There is obviously a part of us that is not physical. All you have to do is think, produce an idea, and you will know this to be true.

The tendency to reject that which is so obvious is based of a desire to explain everything in terms of the physical.
 
There is obviously a part of us that is not physical. All you have to do is think, produce an idea, and you will know this to be true.
Ah, but now try producing that idea without using your physical brain, which operates on the basis of its neurons firing electrical signals between each other, and whose chemistry is built upon molecules and atoms and subatomic particles. Remember, you can’t use your brain for this experiment, or your head in which it is contained, or any other part of your body. Good luck!

StAnastasia
 
Ah, but now try producing that idea without using your physical brain.
The fact that we have a physical aspect to our being is not something people are ignorant of, and it has no bearing on the nature of ones experience.

I repeat; there is obviously an aspect of us that isn’t physical. One only has to think, produce an idea, and then one ought to realize that they are more then the sum total of their physical parts. Ones mere thinking, requires one to transcend the reality of mere inertia and physical causality. If everything you are is just the deterministic sum of previous events, then you ought not to know that you exist, since everything you think, say, do, including your consciousness of that fact, is manufactured by and toward physical and necessary ends. In other words, it is not “you” thats “thinking” or “knowing”. Nothing is “thinking” or “knowing” anything. There are only inert physical processes. “You” do not exist. But it is an obvious factor of experience that “we” do “know”. We do “think”. We do “exist”. That we need a brain in order to think, reveals only that “you” are not merely a spiritual being, but rather you are the sum total of two different realities united as one.
you can’t use your brain for this experiment, or your head in which it is contained, or any other part of your body. Good luck!
If i am merely the sum total of all the physical processes in my brain, then the term “I AM” becomes meaningless, since there are only physical processes in the brain, there is nobody out side of them influencing or knowing their physical end. So, in reality, the sum total of all inert physical processes, ought to be merely inert physical processes. To assume anything more would be to admit the existence of another reality that is not an inert physical process.
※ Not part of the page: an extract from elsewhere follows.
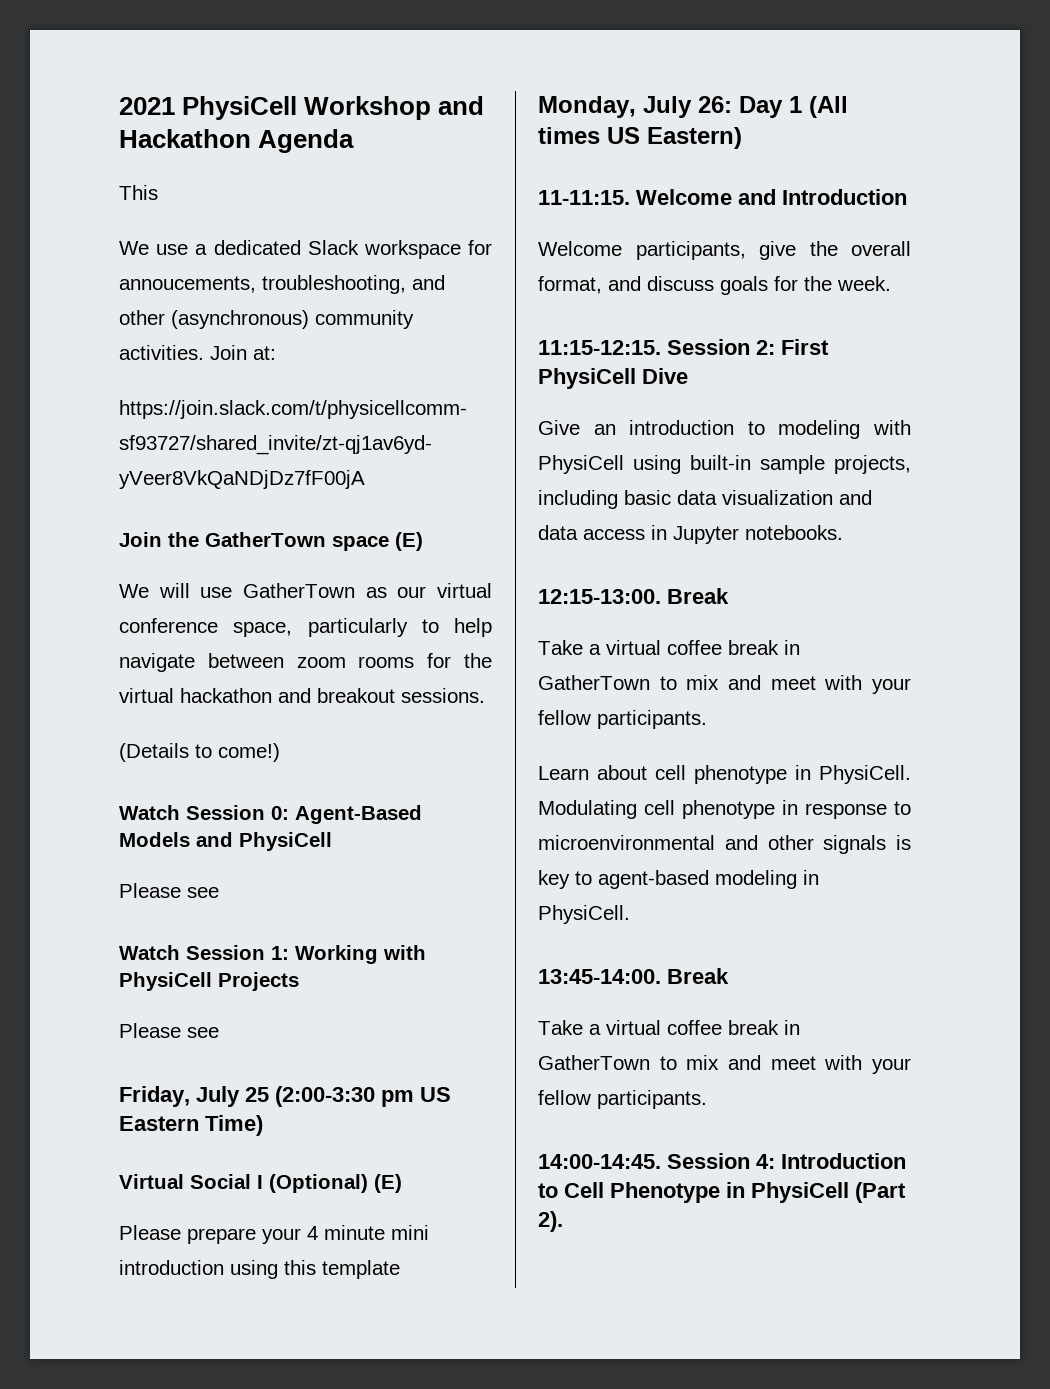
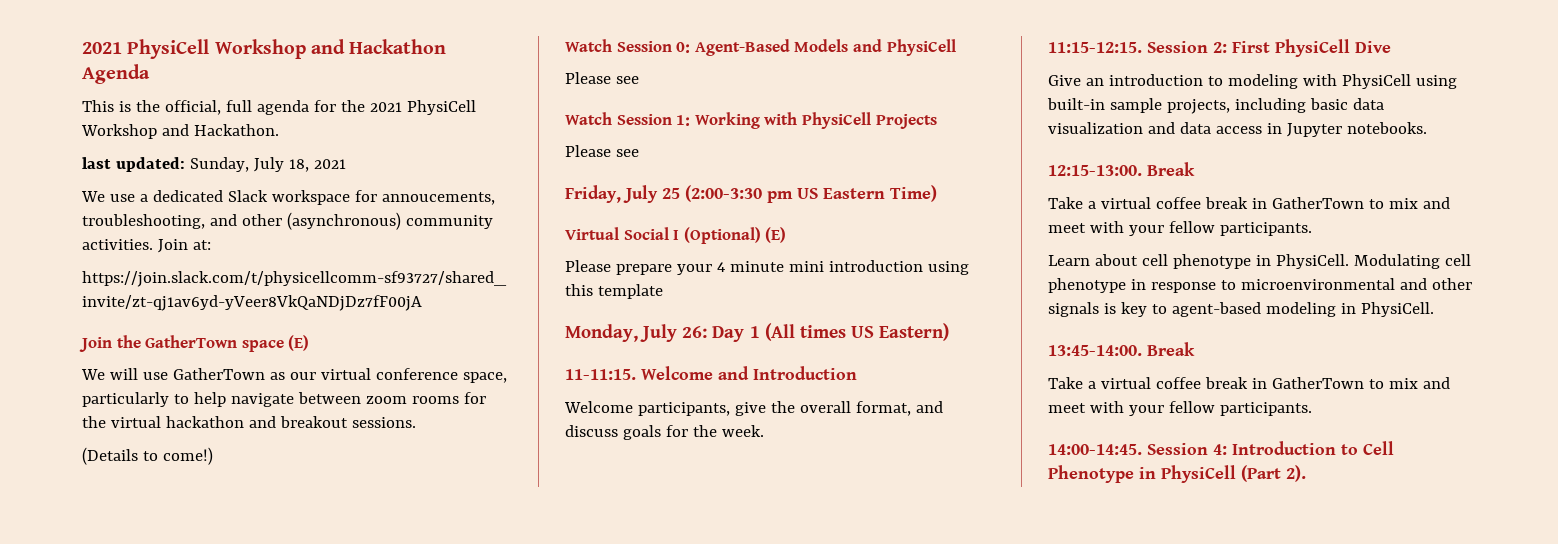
(158, 192) none -> [118,100,476,115] [81,124,279,139] [82,157,346,172] is the official, full agenda for the 2021 PhysiCell Workshop and Hackathon. // last updated: Sunday, July 18, 2021

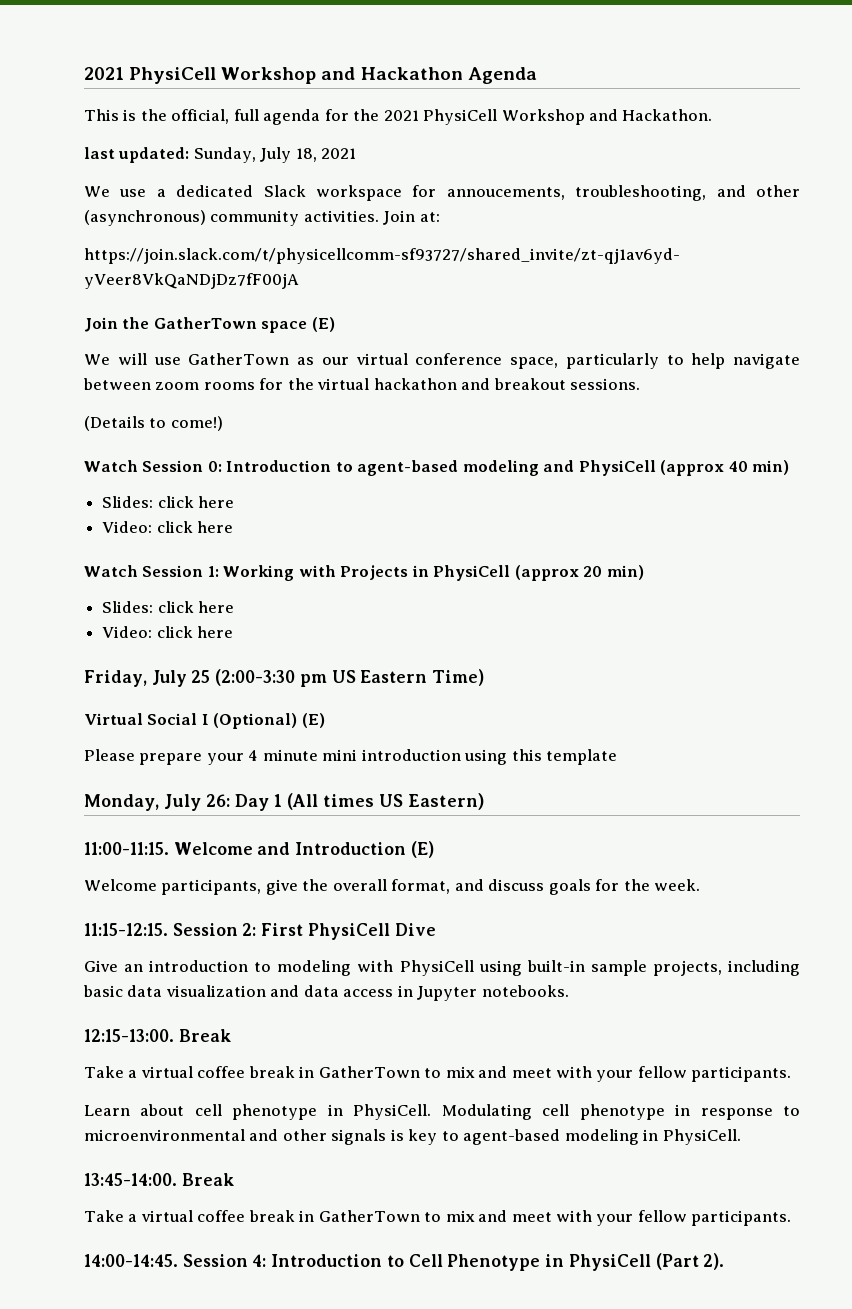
[694,39,956,56] [565,72,639,84] Agent-Based Models and PhysiCell // Please see -> [226,460,790,476] [102,496,235,508] [102,521,234,533] Introduction to agent-based modeling and PhysiCell (approx 40 min) // Slides: click here // Video: click here
[801,112,937,129] [565,145,639,157] PhysiCell Projects // Please see -> [340,565,644,581] [102,601,235,613] [102,626,234,638] Projects in PhysiCell (approx 20 min) // Slides: click here // Video: click here
[565,369,636,380] 11-11:15. -> [84,842,169,855] 11:00-11:15.
(857, 373) none -> [410,841,434,858] (E)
So it seems, i cannot even begin to engage in your experiment, as i do not even exist!

Peace.

B.c; Sorry, that was just the inert physical processes in my brain saying the word “peace”. Please don’t be fooled in to thinking that there is a non-physical aspect to my being!!!😃 By all means.
 
The fact that we have a physical aspect to our being is not something people are ignorant of, and it has no bearing on the nature of ones experience.

I tried very hard last night to have a thought without using my brain. I tried to generate the thought about two feet to the left of me, or under the bed, or up on the roof, or a mile away at the supermarket. In each case I failed to generate the thought outside my brain. The fact that I have a physical aspect to my being seemed in this case to have considerable bearing on the nature my experience.

StAnastasia
 
I tried very hard last night to have a thought without using my brain. I tried to generate the thought about two feet to the left of me, or under the bed, or up on the roof, or a mile away at the supermarket. In each case I failed to generate the thought outside my brain. The fact that I have a physical aspect to my being seemed in this case to have considerable bearing on the nature my experience.

StAnastasia
I didn’t mean to imply that the brain does not play an important role in respect of thinking and consciousness; this should have become more apparent as you read my post. In any case; are you saying that the thought in your head was physical? Are you saying that your comprehension of thoughts is physical?

Wow! Thats a pretty spectacular trick.😃
 
In any case; are you saying that the thought in your head was physical? Are you saying that your comprehension of thoughts is physical? Wow! Thats a pretty spectacular trick.😃
Not physical in the sense of an object. Rather, they are electrochemical.